_Task_. Could you please write out each line of the records exactly, minus the pictures?

_Material to process_.
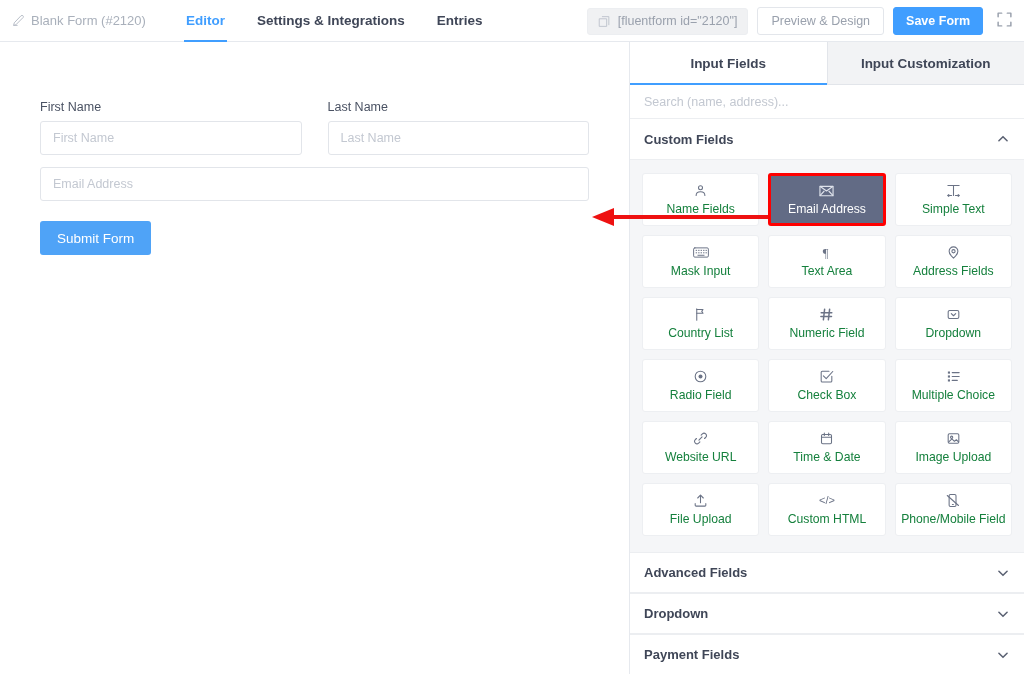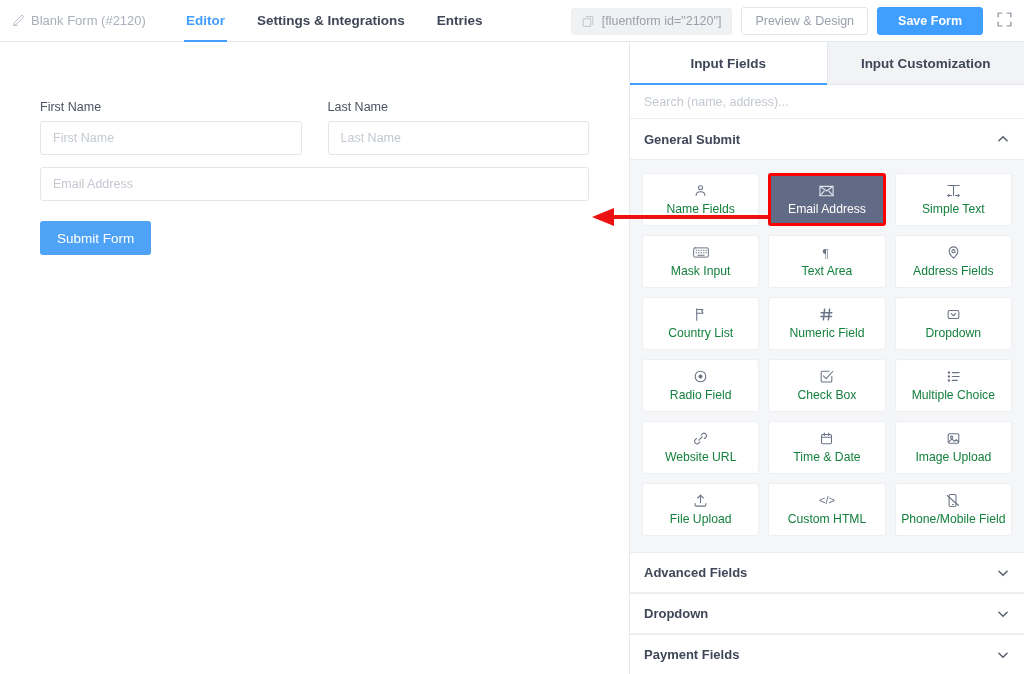--- a/index.html
+++ b/index.html
@@ -102,21 +102,21 @@
     background: #ffffff;
     border: 1px solid #e3e6eb;
     border-radius: 3px;
     color: #9aa1ad;
     font-size: 12.5px;
     cursor: pointer;
     white-space: nowrap;
   }
   .btn-primary {
     height: 28px;
-    padding: 0 20px;
+    padding: 0 12px;
     display: flex;
     align-items: center;
     background: #409eff;
     border: 1px solid #409eff;
     border-radius: 3px;
     color: #ffffff;
     font-size: 12.5px;
     font-weight: bold;
     cursor: pointer;
     white-space: nowrap;
@@ -420,21 +420,21 @@
       <div class="panel-tab">
         <span>Input Customization</span>
       </div>
     </div>
 
     <div class="search-wrap">
       <input class="search-input" type="text" readonly="" placeholder="Search (name, address)..." style="">
     </div>
 
     <div class="section-header">
-      <span class="title">General Submit</span>
+      <span class="title">Custom Fields</span>
       <span class="chev">
         <svg width="14" height="14" viewBox="0 0 24 24" fill="none" stroke="#5a6172" stroke-width="2.6" stroke-linecap="round" stroke-linejoin="round">
           <path d="M5 15l7-7 7 7"></path>
         </svg>
       </span>
     </div>
 
     <div class="tile-grid" id="tile-grid">
         <div class="tile">
           <span class="t-icon">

_Task solution_.
--- a/index.html
+++ b/index.html
@@ -102,21 +102,21 @@
     background: #ffffff;
     border: 1px solid #e3e6eb;
     border-radius: 3px;
     color: #9aa1ad;
     font-size: 12.5px;
     cursor: pointer;
     white-space: nowrap;
   }
   .btn-primary {
     height: 28px;
-    padding: 0 20px;
+    padding: 0 12px;
     display: flex;
     align-items: center;
     background: #409eff;
     border: 1px solid #409eff;
     border-radius: 3px;
     color: #ffffff;
     font-size: 12.5px;
     font-weight: bold;
     cursor: pointer;
     white-space: nowrap;
@@ -420,21 +420,21 @@
       <div class="panel-tab">
         <span>Input Customization</span>
       </div>
     </div>
 
     <div class="search-wrap">
       <input class="search-input" type="text" readonly="" placeholder="Search (name, address)..." style="">
     </div>
 
     <div class="section-header">
-      <span class="title">General Submit</span>
+      <span class="title">Custom Fields</span>
       <span class="chev">
         <svg width="14" height="14" viewBox="0 0 24 24" fill="none" stroke="#5a6172" stroke-width="2.6" stroke-linecap="round" stroke-linejoin="round">
           <path d="M5 15l7-7 7 7"></path>
         </svg>
       </span>
     </div>
 
     <div class="tile-grid" id="tile-grid">
         <div class="tile">
           <span class="t-icon">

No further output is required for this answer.